ENTRIES SHOWN ::
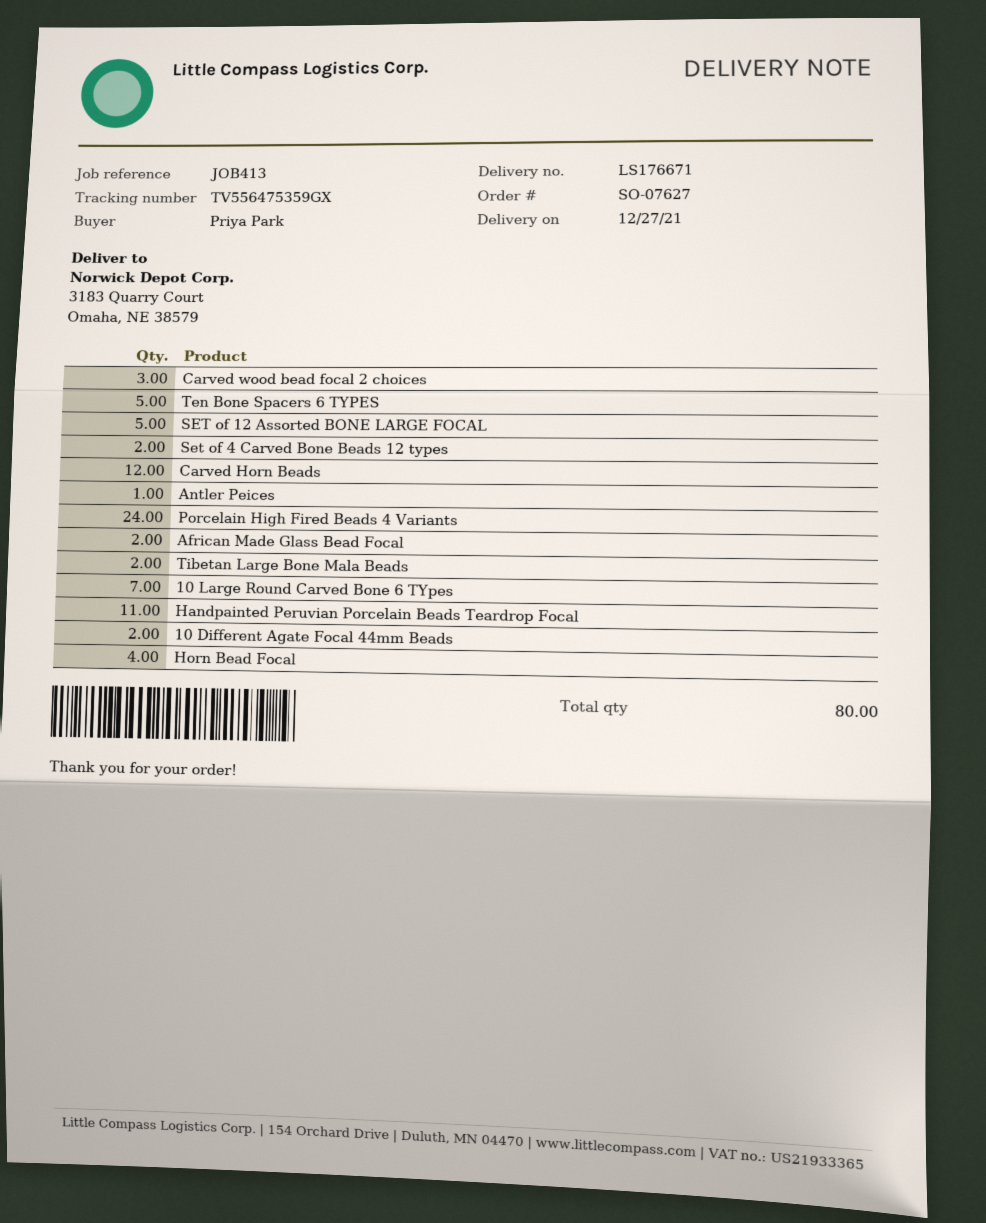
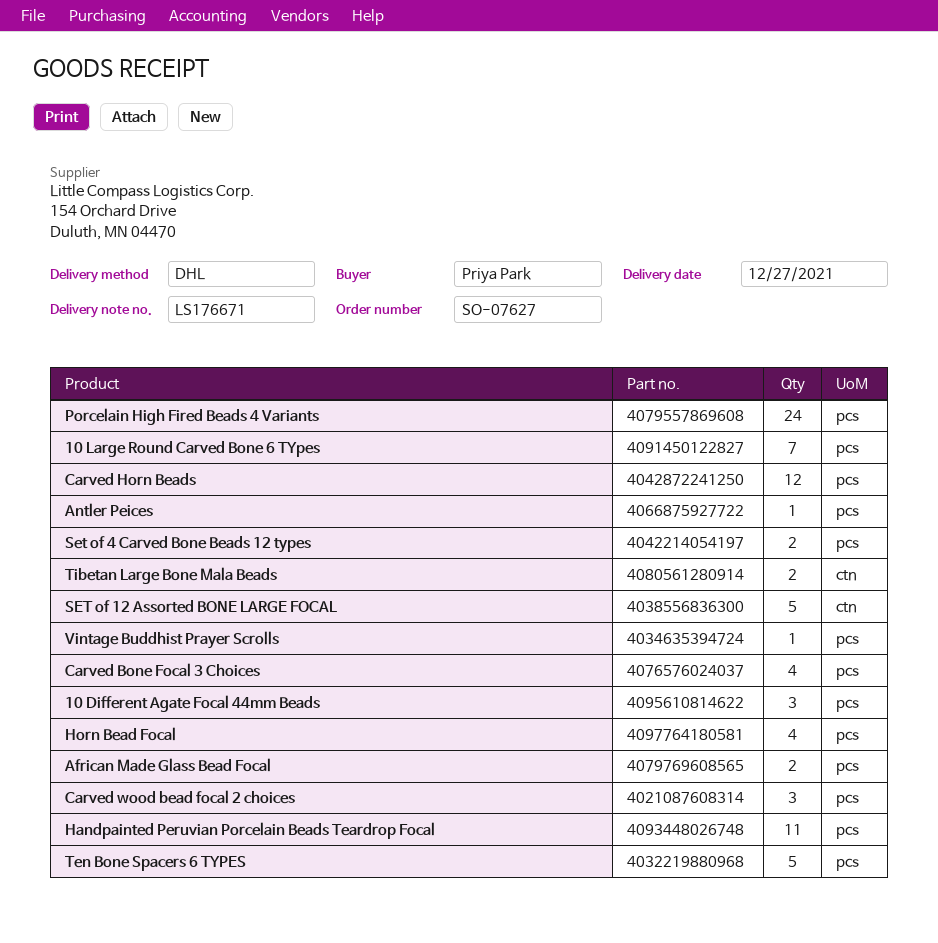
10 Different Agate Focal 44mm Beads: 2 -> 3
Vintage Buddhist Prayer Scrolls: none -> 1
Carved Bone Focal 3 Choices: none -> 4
* * *
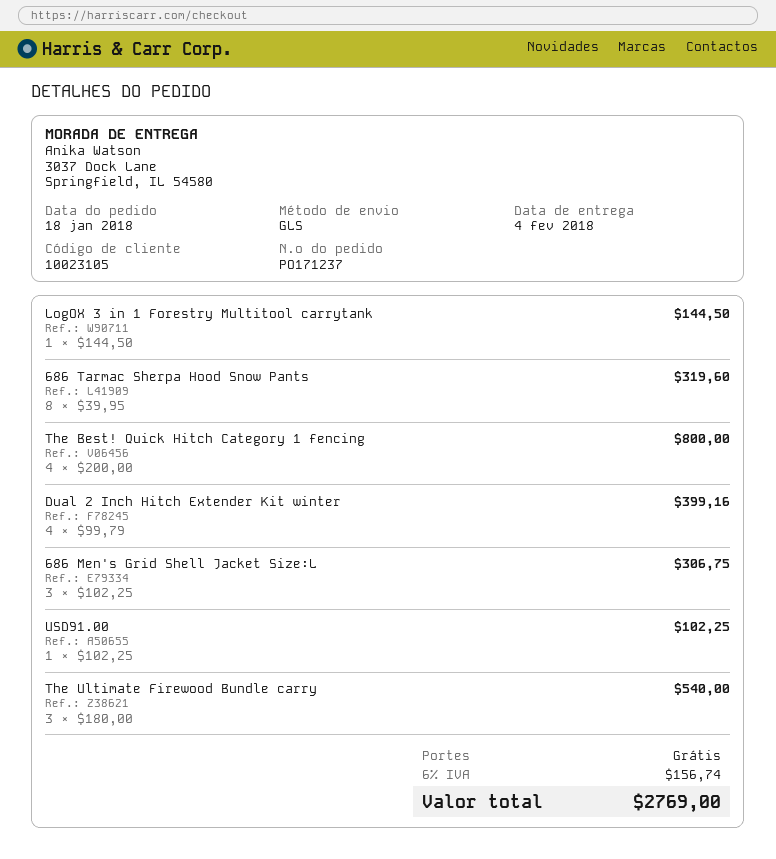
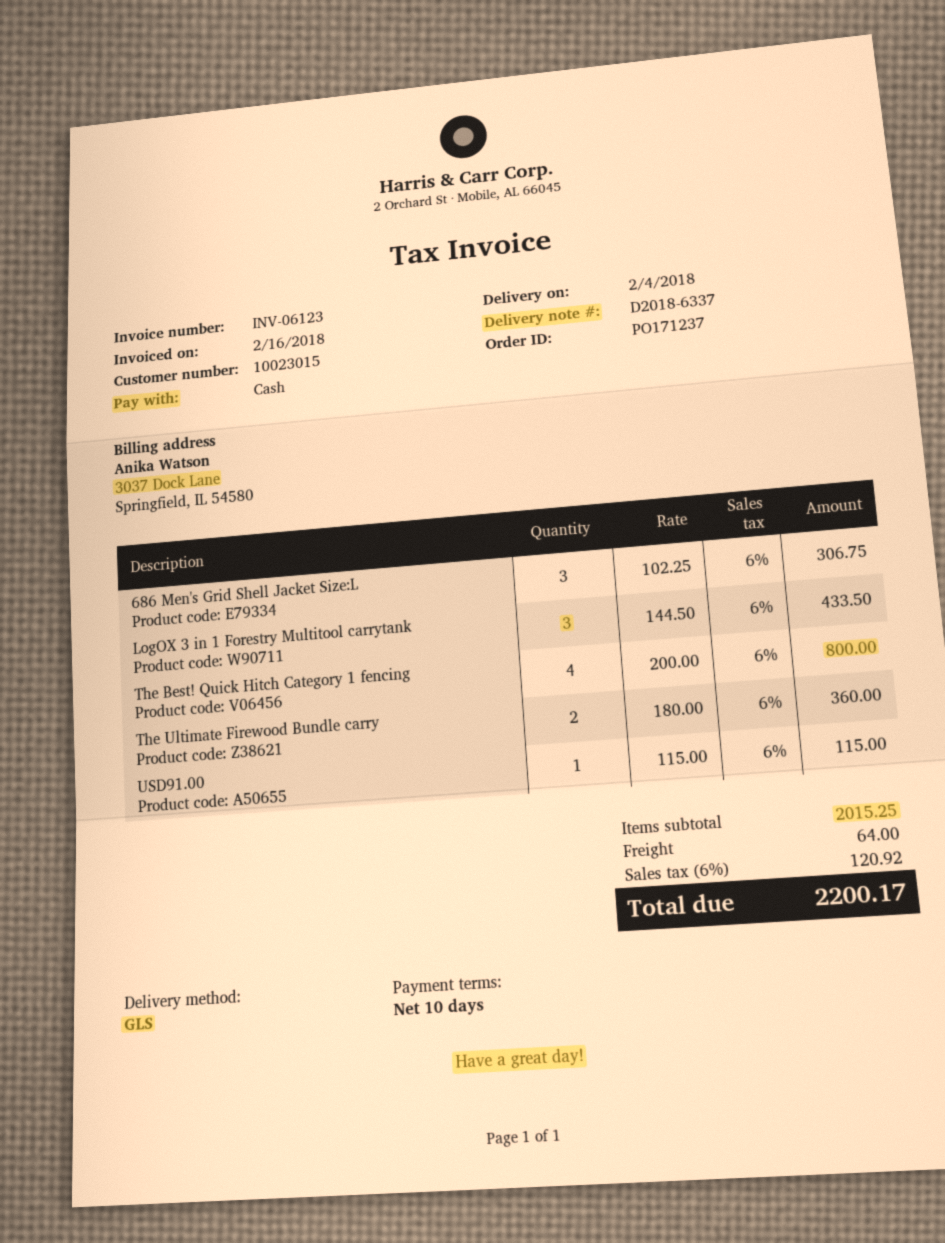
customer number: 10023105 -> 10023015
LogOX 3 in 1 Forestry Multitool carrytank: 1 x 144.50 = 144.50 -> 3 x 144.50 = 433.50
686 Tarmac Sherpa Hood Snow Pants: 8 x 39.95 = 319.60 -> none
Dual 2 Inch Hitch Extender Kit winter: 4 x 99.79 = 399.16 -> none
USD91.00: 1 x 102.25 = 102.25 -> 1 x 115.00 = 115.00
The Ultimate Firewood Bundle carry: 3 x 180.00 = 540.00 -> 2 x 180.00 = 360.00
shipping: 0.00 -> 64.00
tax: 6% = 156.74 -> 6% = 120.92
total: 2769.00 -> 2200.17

WHAT IS REQUIRED ::
Send back an exact copy of only the lines from the line with "Vintage Buddhist Prayer Scrolls: none -> 1" up to and including the line with "Carved Bone Focal 3 Choices: none -> 4" in the data above.

FINAL ANSWER ::
Vintage Buddhist Prayer Scrolls: none -> 1
Carved Bone Focal 3 Choices: none -> 4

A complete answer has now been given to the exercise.